🤖 AI Summary
This work addresses the scarcity of high-quality web data for large language model (LLM) pretraining by investigating whether synthetically generated data exhibits predictable scaling behavior. We propose SynthLLM, a framework that leverages graph-based algorithms to automatically extract high-level cross-document concepts and recombine them into diverse, high-fidelity synthetic corpora. Crucially, we provide the first empirical validation that synthetic data obeys a modified scaling law: downstream performance saturates at approximately 300B tokens, and larger models achieve peak performance with fewer tokens—challenging the conventional assumption of strict data-volume dependence. On an 8B-parameter model, just 1T synthetic tokens suffice to attain optimal performance, significantly outperforming existing approaches. This study establishes the first synthetic-data paradigm for LLM pretraining that is both theoretically grounded—via interpretable scaling laws—and empirically scalable, enabling sustainable LLM advancement amid diminishing real-data resources.
📝 Abstract
Large language models (LLMs) achieve strong performance across diverse tasks, largely driven by high-quality web data used in pre-training.

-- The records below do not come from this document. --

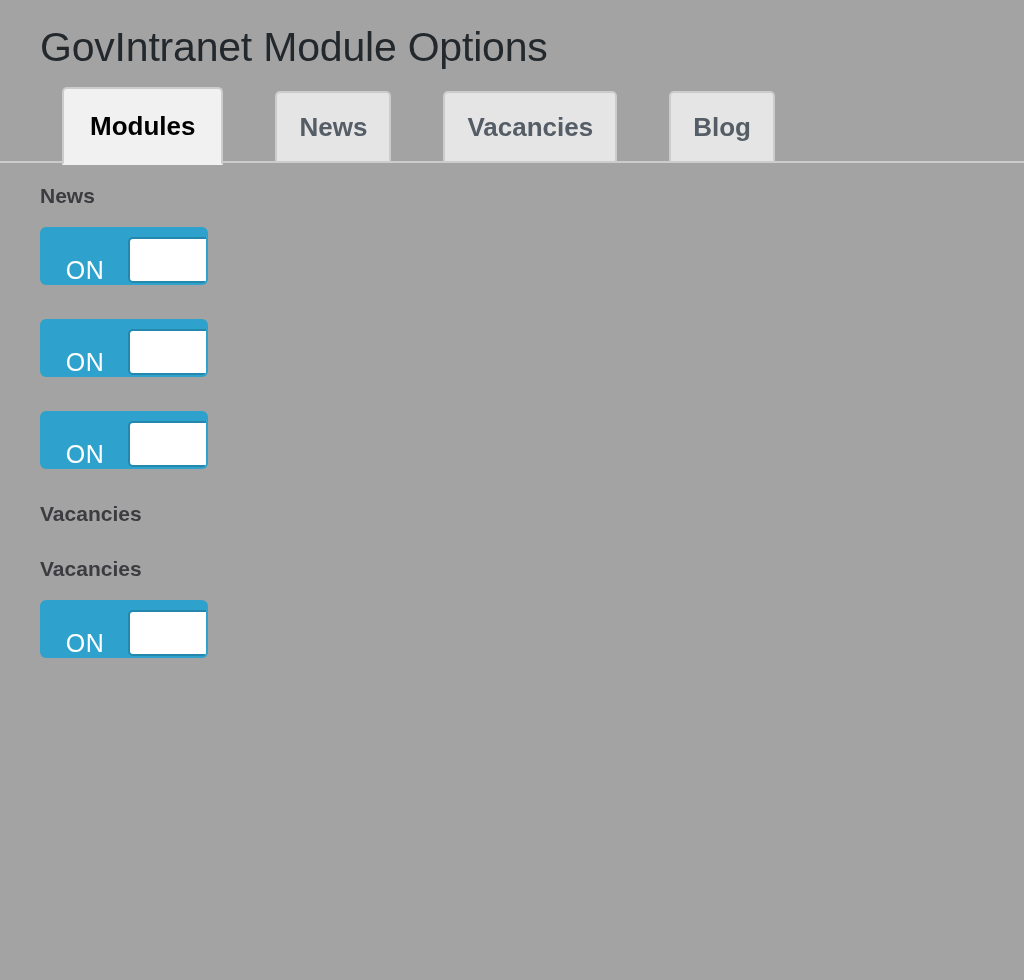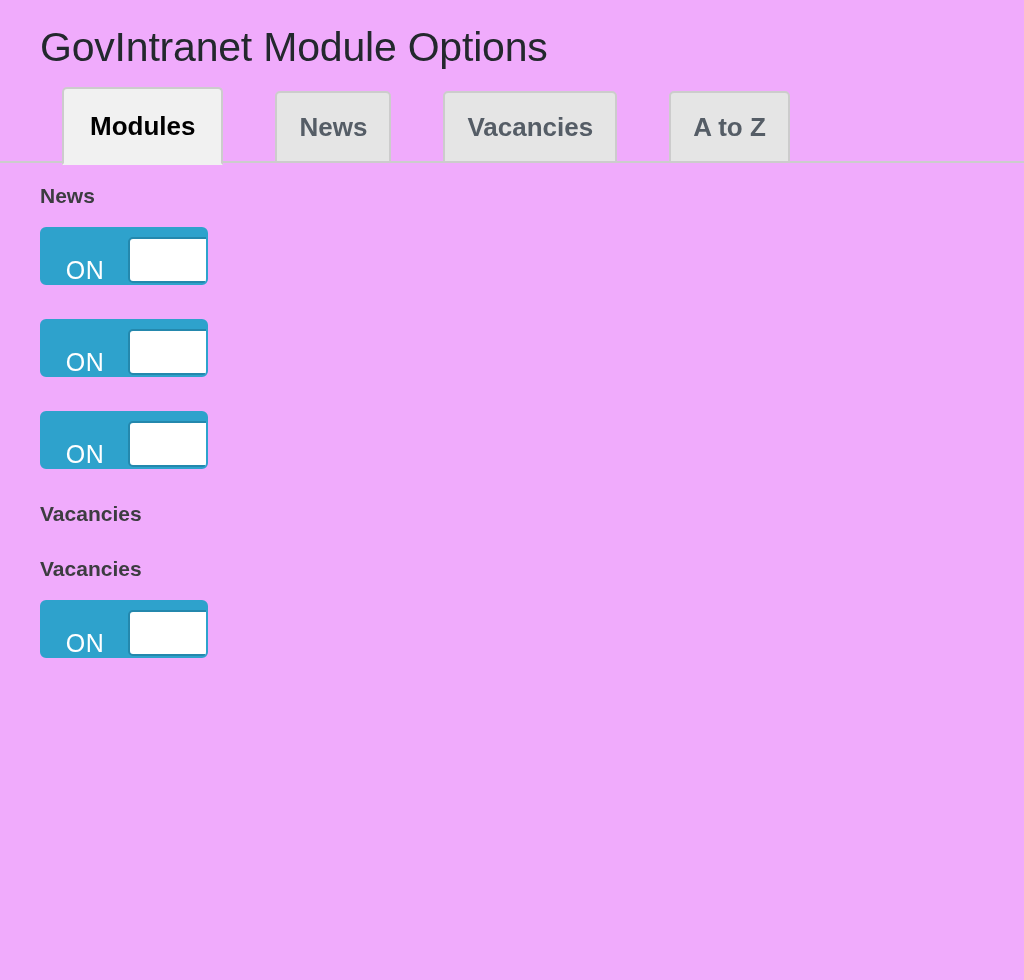"GovIntranet Module Options" .page { background: #f0abfc -> #a3a3a3 }
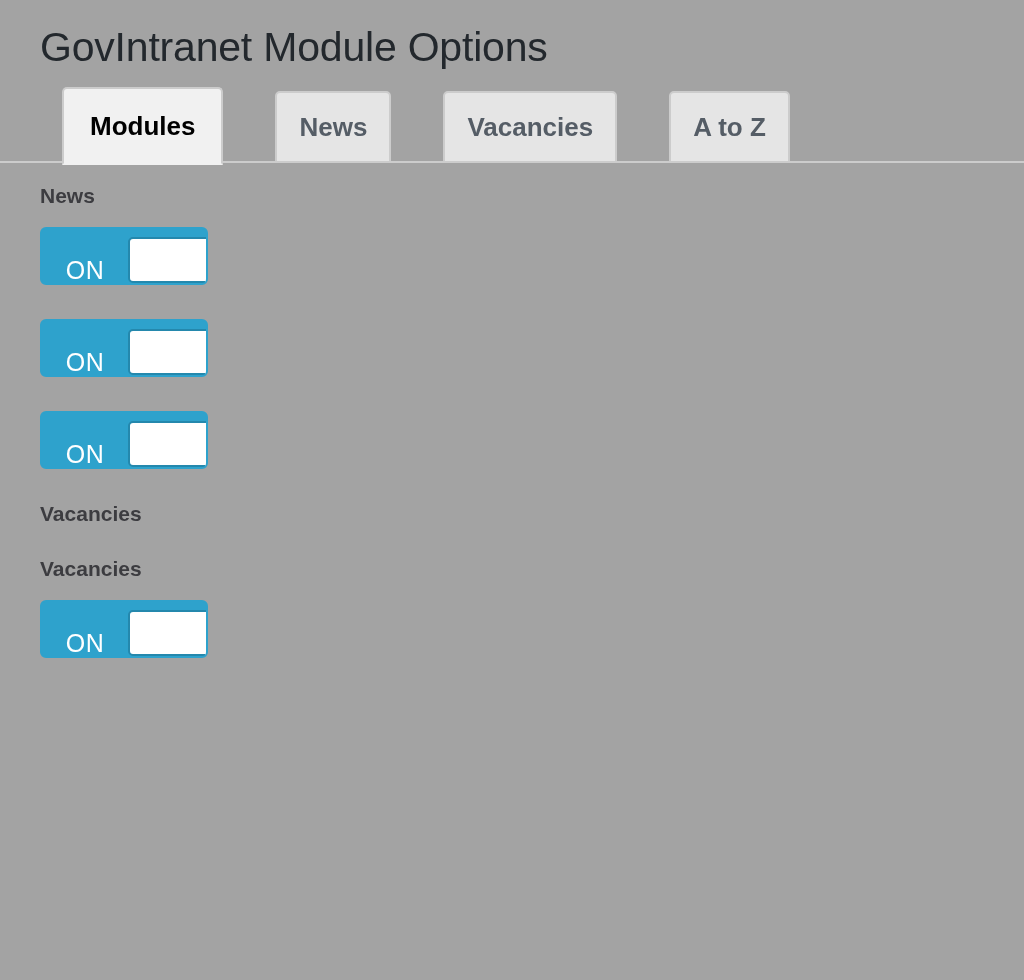"Blog" div.tab { html: none -> <div> <span>Blog</span> </div> }
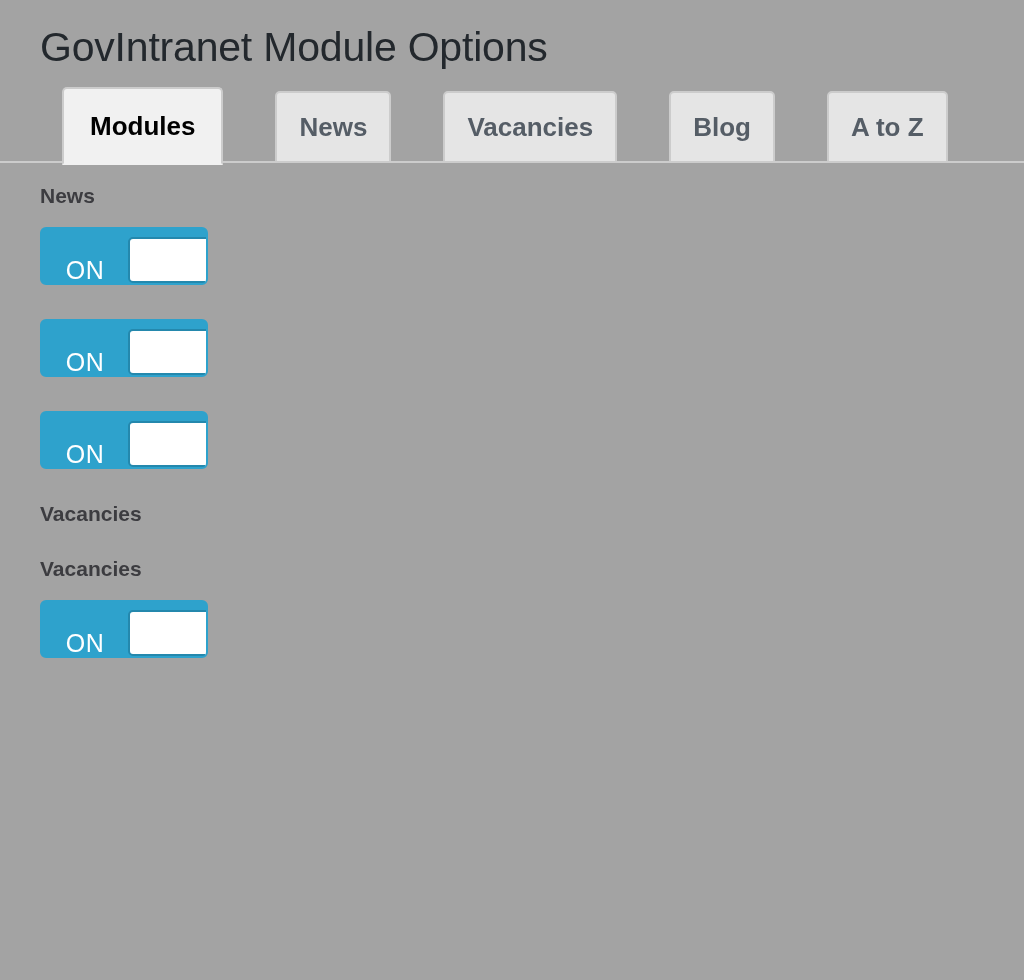"A to Z" div.tab { html: <div> <span>A to Z</span> </div> -> none }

However, recent studies indicate this data source is rapidly depleting. Synthetic data emerges as a promising alternative, but it remains unclear whether synthetic datasets exhibit predictable scalability comparable to raw pre-training data. In this work, we systematically investigate the scaling laws of synthetic data by introducing SynthLLM, a scalable framework that transforms pre-training corpora into diverse, high-quality synthetic datasets. Our approach achieves this by automatically extracting and recombining high-level concepts across multiple documents using a graph algorithm. Key findings from our extensive mathematical experiments on SynthLLM include: (1) SynthLLM generates synthetic data that reliably adheres to the emph{rectified scaling law} across various model sizes; (2) Performance improvements plateau near 300B tokens; and (3) Larger models approach optimal performance with fewer training tokens. For instance, an 8B model peaks at 1T tokens, while a 3B model requires 4T. Moreover, comparisons with existing synthetic data generation and augmentation methods demonstrate that SynthLLM achieves superior performance and scalability. Our findings highlight synthetic data as a scalable and reliable alternative to organic pre-training corpora, offering a viable path toward continued improvement in model performance.